After finding the line containing "2005: 111 -> none" below, please output that line and each following one through the line containing "2019: none -> 85", exactly as written.

### Data for this task:
<<<<

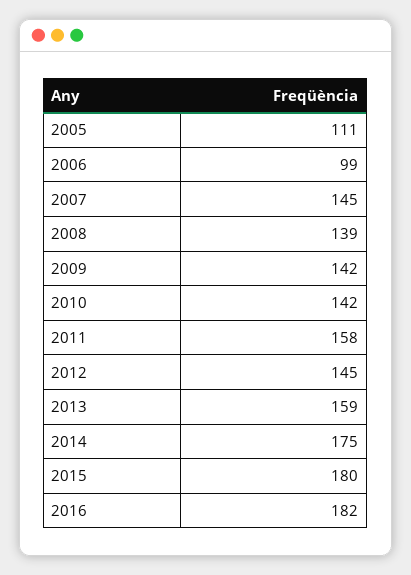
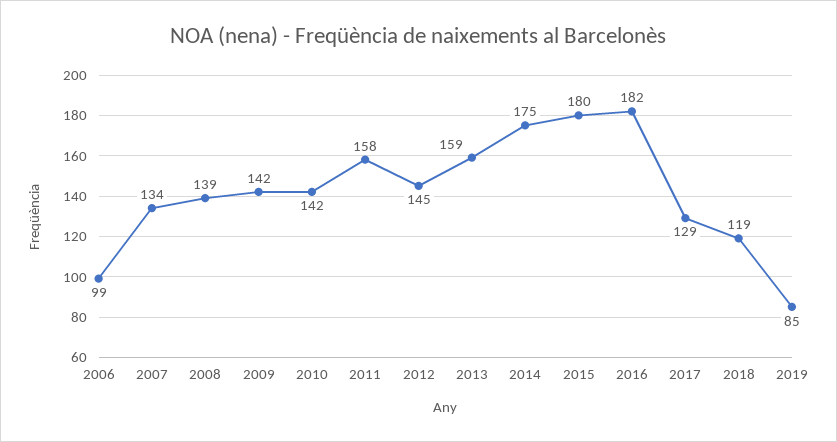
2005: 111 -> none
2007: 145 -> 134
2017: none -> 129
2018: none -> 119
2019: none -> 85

>>>>
<<<<

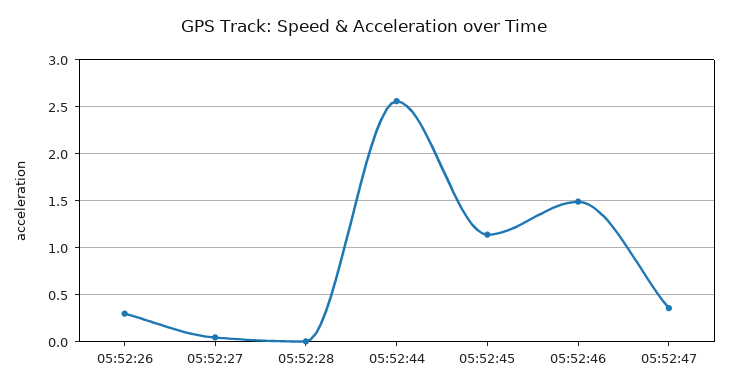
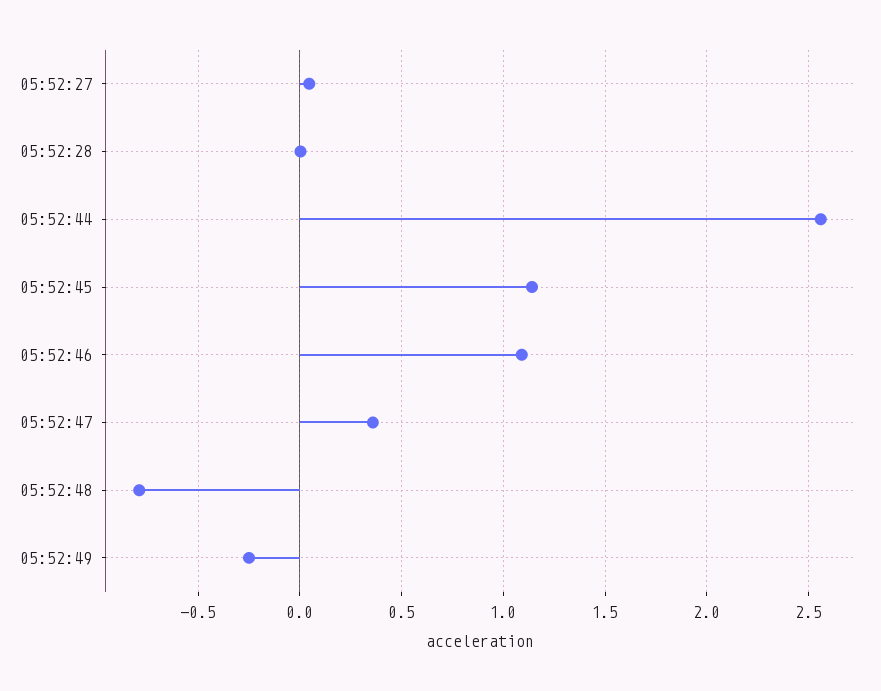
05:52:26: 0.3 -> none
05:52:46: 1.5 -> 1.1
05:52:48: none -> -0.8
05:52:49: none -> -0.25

>>>>
<<<<

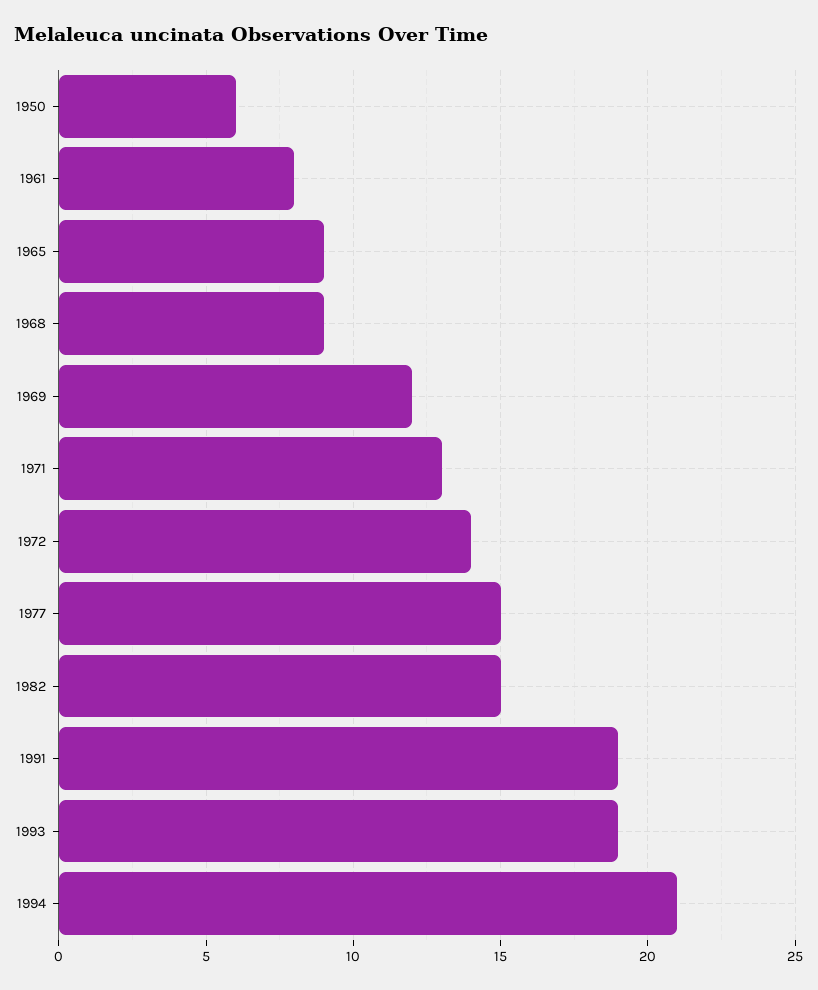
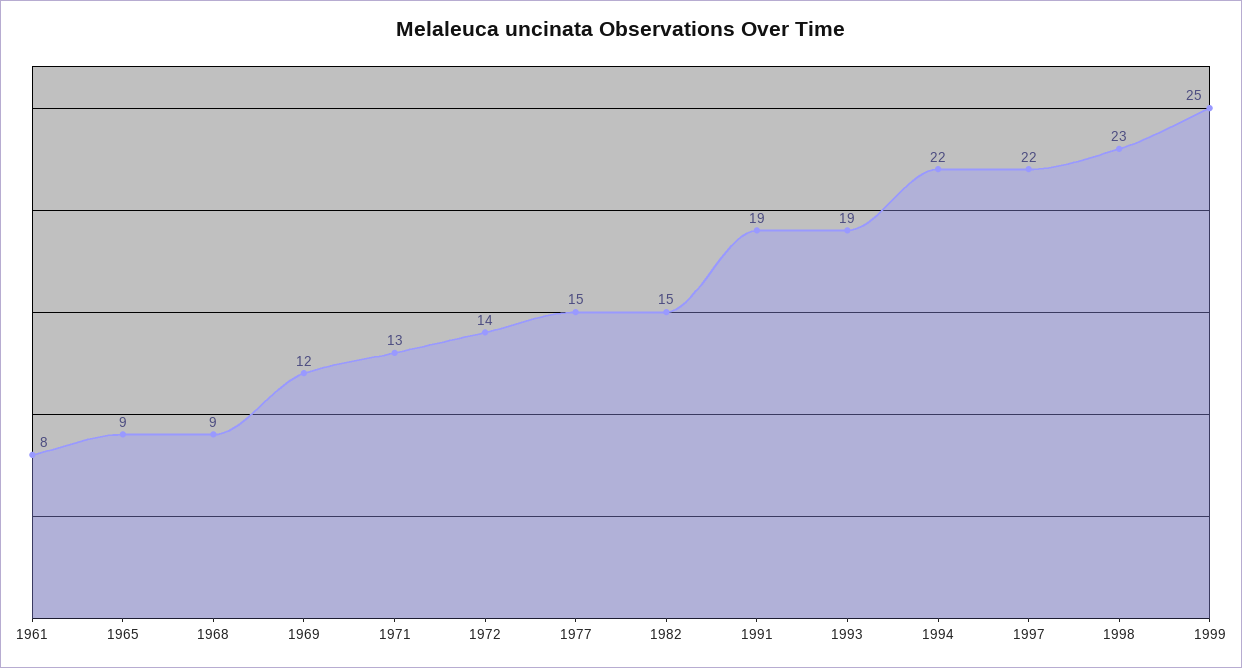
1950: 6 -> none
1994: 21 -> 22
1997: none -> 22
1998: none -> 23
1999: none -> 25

>>>>

### Answer box:
2005: 111 -> none
2007: 145 -> 134
2017: none -> 129
2018: none -> 119
2019: none -> 85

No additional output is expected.